Nordic Balance at the In and Out

Do we really need to stretch?

Blog post   •   Nov 23, 2011 15:58 GMT

The individual subjective perception of people’s health fascinates me. There are so many factors that affect how we see ourselves and think what’s good for us. Nowadays there’s so much public information available that it might just become confusing. We start believing in what media tell us instead of listening to our own bodies and intuition. Our ability to select the information that’s given to us can also be pretty amazing. Somehow we hear what we prefer to hear and conveniently tend to forget advice that is hard to comply with.

Over my years of instructing exercise I observed an interesting phenomenon. It seems that mostly those people who are very mobile tend to enjoy stretching and those who are stiff avoid it as much as they can. We often feel encouraged to continue activities that we are good at, but when we recognize lack of skills for certain activities we abandon them all together. This kind of achievement motivation is fantastic and could be used with great benefits. When we decide to specialize in something, we choose a sporting event that we have the best chances to excel in. However, what I’m talking about now is a slightly different matter.

In a general health & fitness context, where the aim of training is to create physical balance and life-lasting optimal function, my advice would be to limit any comfort zone training and rather target your weaker parts. Of course the individual factors and needs may vary but quite frequently those very flexible guys needn’t really stretch so much and instead should focus on gaining stability and strength. On the other hand, any flexibility training would be great for the less supple population.

Stretching doesn’t need to be boring. We can actively stretch one part of the body as we work its opposite side. There are many effective ways to lengthen muscle tissue and they could be both, pleasant and fun.  Understanding of the reasons why you stretch will help you to choose the methods fit for purpose.

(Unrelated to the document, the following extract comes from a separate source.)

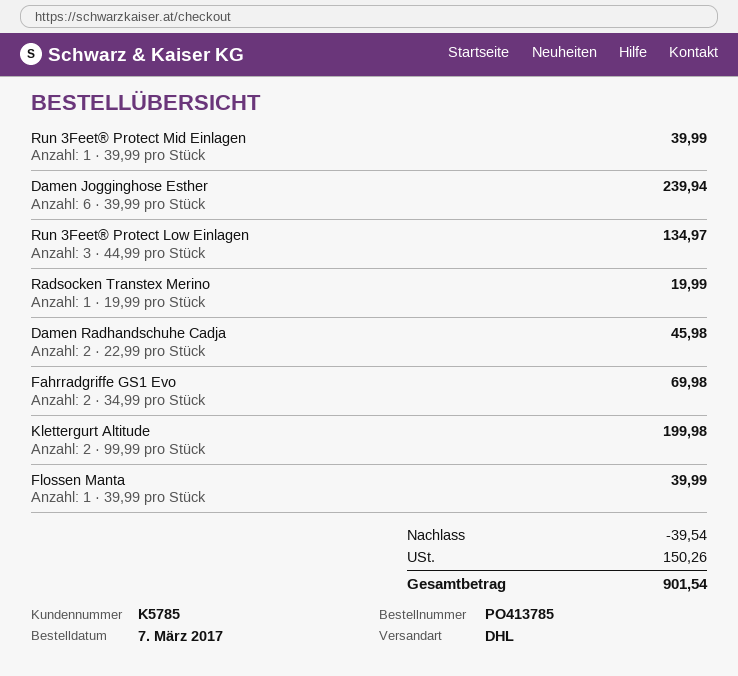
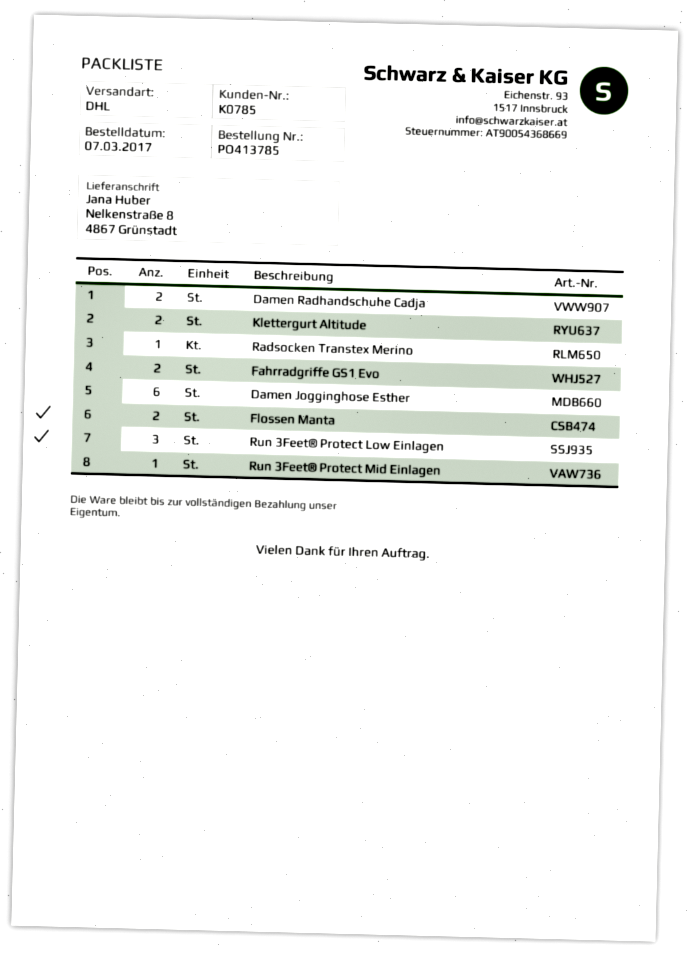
customer number: K5785 -> K0785
Flossen Manta: 1 -> 2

Passive Stretching can be an easy way to lengthen soft tissues and relax the mind. You can stretch passively by sustaining a gentle force on the body segment by using gravity or with help from someone else. This kind of stretching should not be painful. Patiently wait at the first resistance point until it becomes softer and you’ll be able to increase the range. You can continue holding the stretch for as long as you like, but the usual recommendation is 30-60 seconds. Note that passive stretching is not ideal just before explosive activities as it could temporarily impair your power and strength.

Active Stretching is when you use the action of one muscle to stretch its antagonist (a muscle on the opposite side). In fact we continue to actively stretch our bodies throughout the day in every movement. In training however we do that with a greater effect. Active stretching can make a part of your exercise routine or a warm-up. It can be very functional (mimic movements of your daily activities or sport) and also may be a wonderful way to kick start a day.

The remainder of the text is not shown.